Question 1: What does the term 'carrying capacity (K)' mean in the context of logistic population growth?

Carrying capacity (K) is the maximum population size that a given habitat can support with its available resources.
Beyond K, no further growth is possible as resources become too limited to sustain additional individuals.

Question 2: Write the equation for logistic growth and explain each term.

dN/dt = rN[(K–N)/K]
N = population density at time t; r = intrinsic rate of natural increase; K = carrying capacity. The term (K–N)/K represents the unutilised opportunity for growth, which decreases as N approaches K.

Question 3: Compare and contrast exponential and logistic population growth models. Why is logistic growth considered more realistic in nature?

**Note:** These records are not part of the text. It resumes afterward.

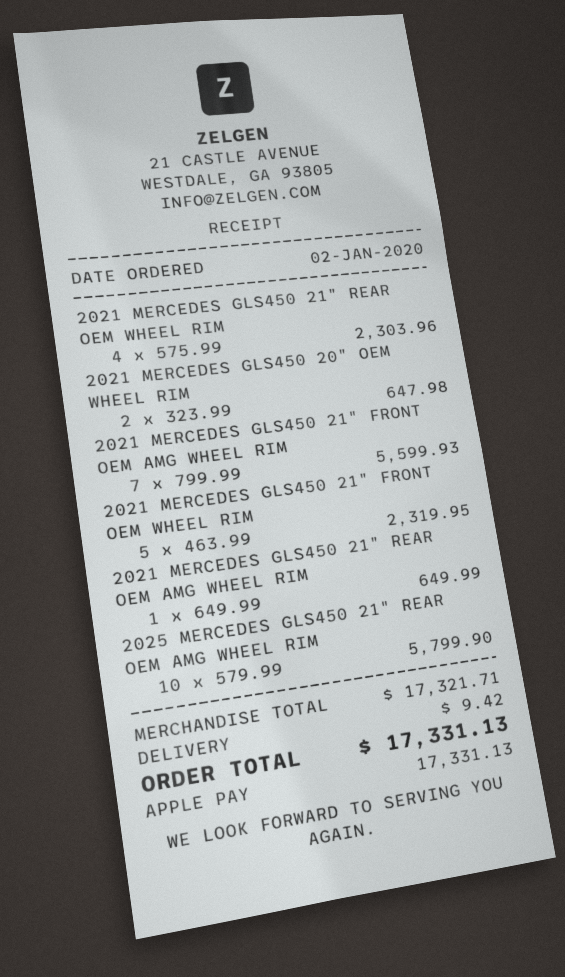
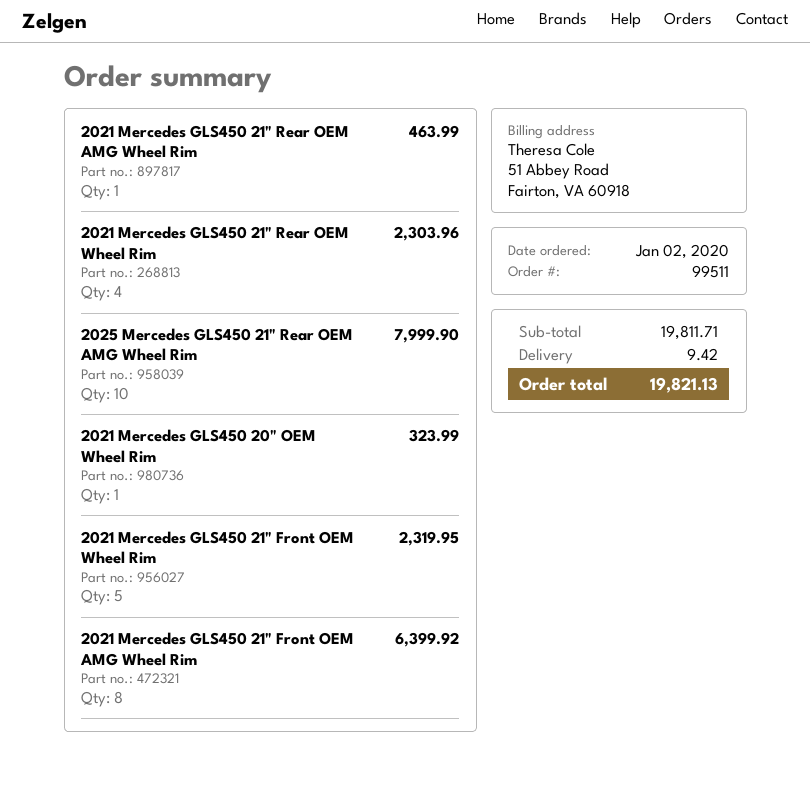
2021 MERCEDES GLS450 20" OEM WHEEL RIM: 2 for 647.98 -> 1 for 323.99
2021 MERCEDES GLS450 21" FRONT OEM AMG WHEEL RIM: 7 for 5599.93 -> 8 for 6399.92
2021 MERCEDES GLS450 21" REAR OEM AMG WHEEL RIM: 1 for 649.99 -> 1 for 463.99
2025 MERCEDES GLS450 21" REAR OEM AMG WHEEL RIM: 10 for 5799.90 -> 10 for 7999.90
subtotal: 17321.71 -> 19811.71
total: 17331.13 -> 19821.13

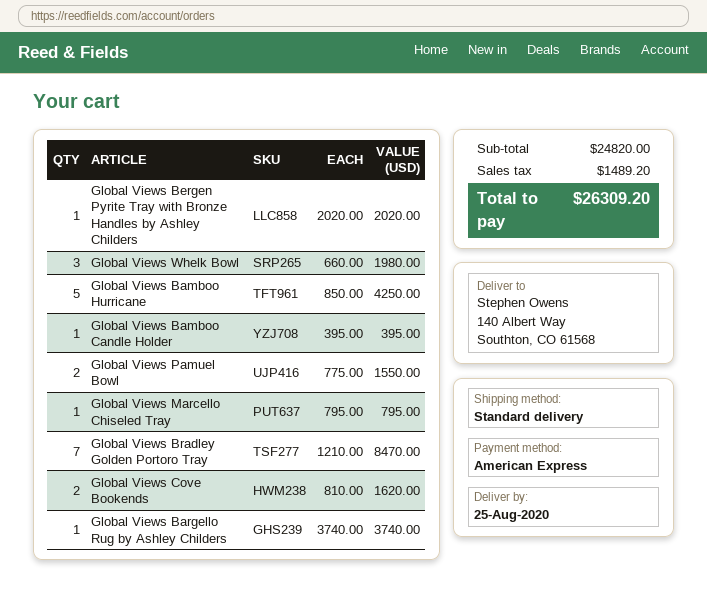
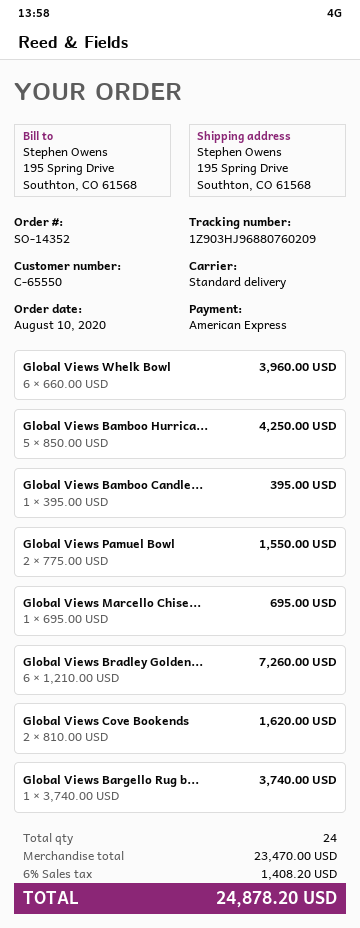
ship to: 140 Albert Way, Southton, CO 61568 -> 195 Spring Drive, Southton, CO 61568
Global Views Bergen Pyrite Tray with Bronze Handles by Ashley Childers: 1 x 2020.00 = 2020.00 -> none
Global Views Whelk Bowl: 3 x 660.00 = 1980.00 -> 6 x 660.00 = 3960.00
Global Views Marcello Chiseled Tray: 1 x 795.00 = 795.00 -> 1 x 695.00 = 695.00
Global Views Bradley Golden Portoro Tray: 7 x 1210.00 = 8470.00 -> 6 x 1210.00 = 7260.00
subtotal: 24820.00 -> 23470.00
tax: 1489.20 -> 1408.20
total: 26309.20 -> 24878.20

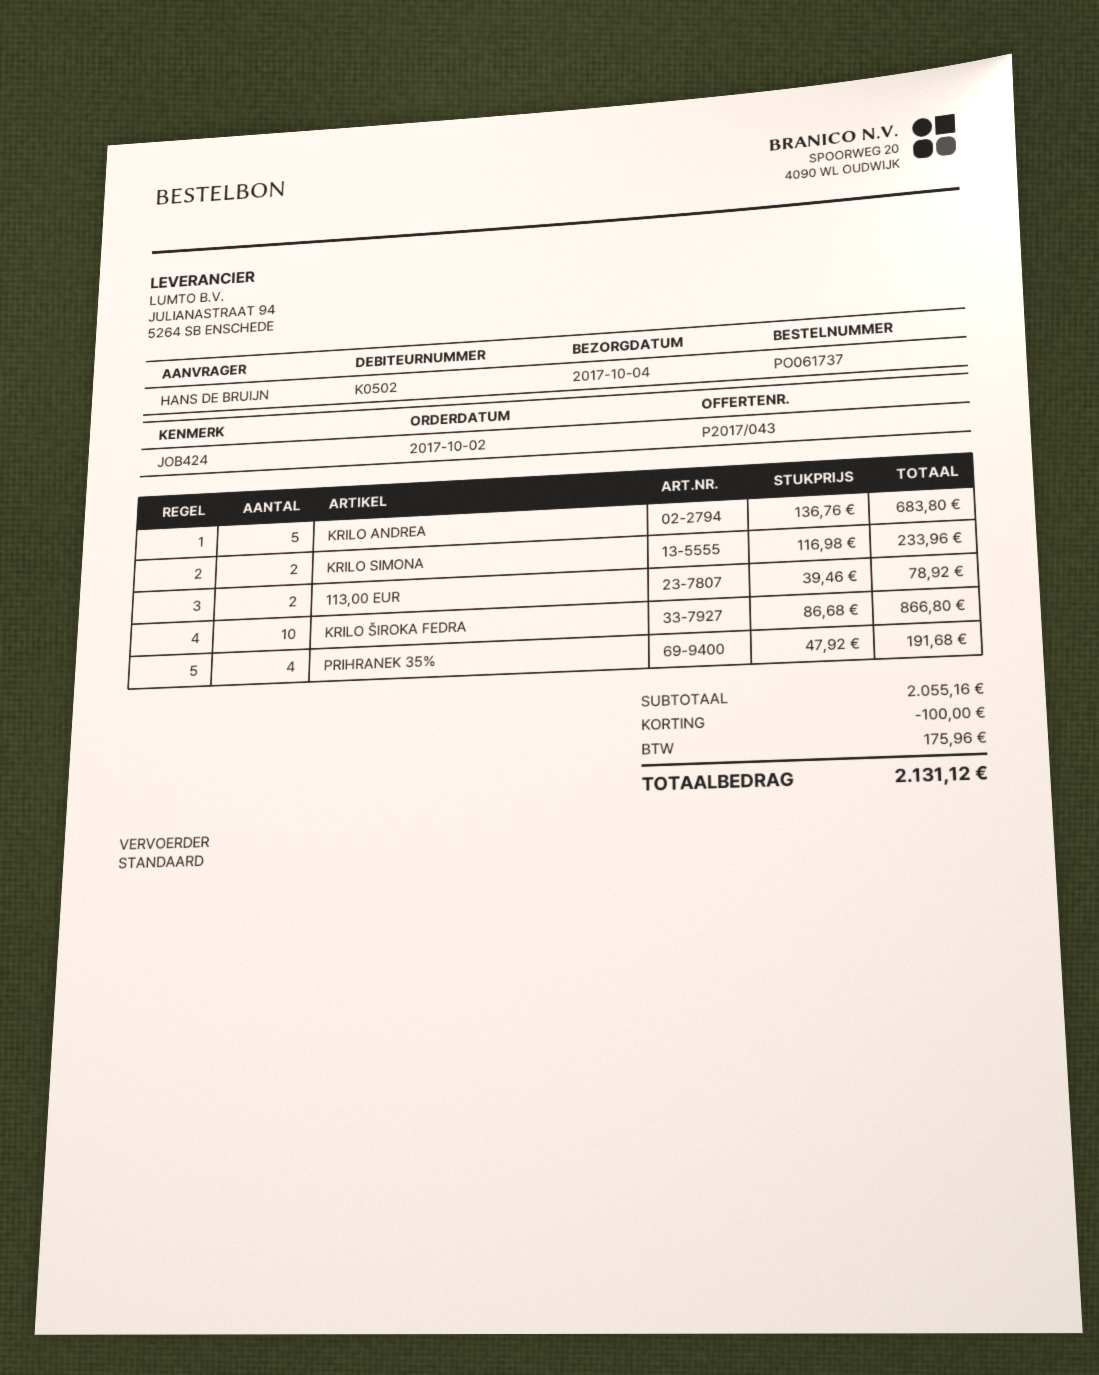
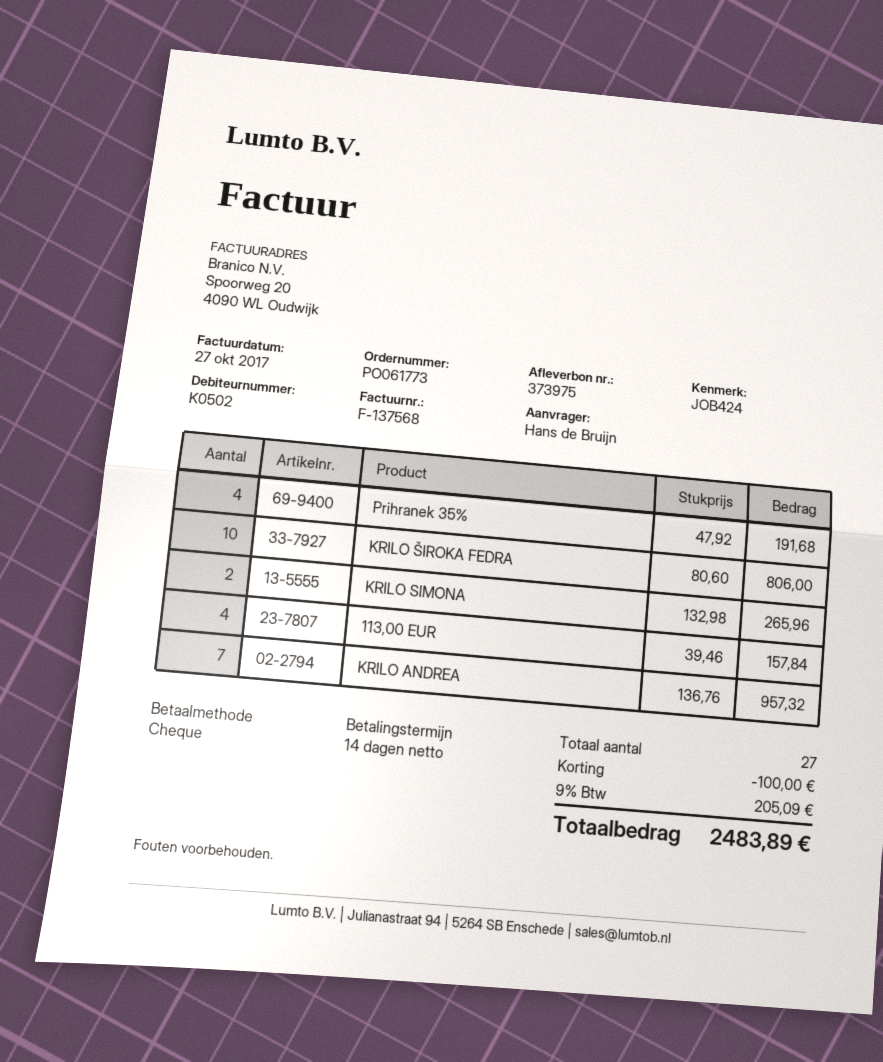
order number: PO061737 -> PO061773
KRILO ANDREA: 5 x 136.76 = 683.80 -> 7 x 136.76 = 957.32
KRILO SIMONA: 2 x 116.98 = 233.96 -> 2 x 132.98 = 265.96
113,00 EUR: 2 x 39.46 = 78.92 -> 4 x 39.46 = 157.84
KRILO ŠIROKA FEDRA: 10 x 86.68 = 866.80 -> 10 x 80.60 = 806.00
tax: 175.96 -> 205.09
total: 2131.12 -> 2483.89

Exponential growth (J-shaped curve): occurs when resources are unlimited; described by dN/dt = rN; population size increases indefinitely without any upper limit.
Logistic growth (S-shaped or sigmoid curve): occurs when resources are limited; population shows lag phase, acceleration, deceleration, and finally stabilises at K; described by dN/dt = rN[(K–N)/K].
Logistic growth is more realistic because in nature resources (food, space) are finite and become limiting; most natural populations eventually reach a ceiling (K) imposed by the environment, making unbounded exponential growth impossible in the long term.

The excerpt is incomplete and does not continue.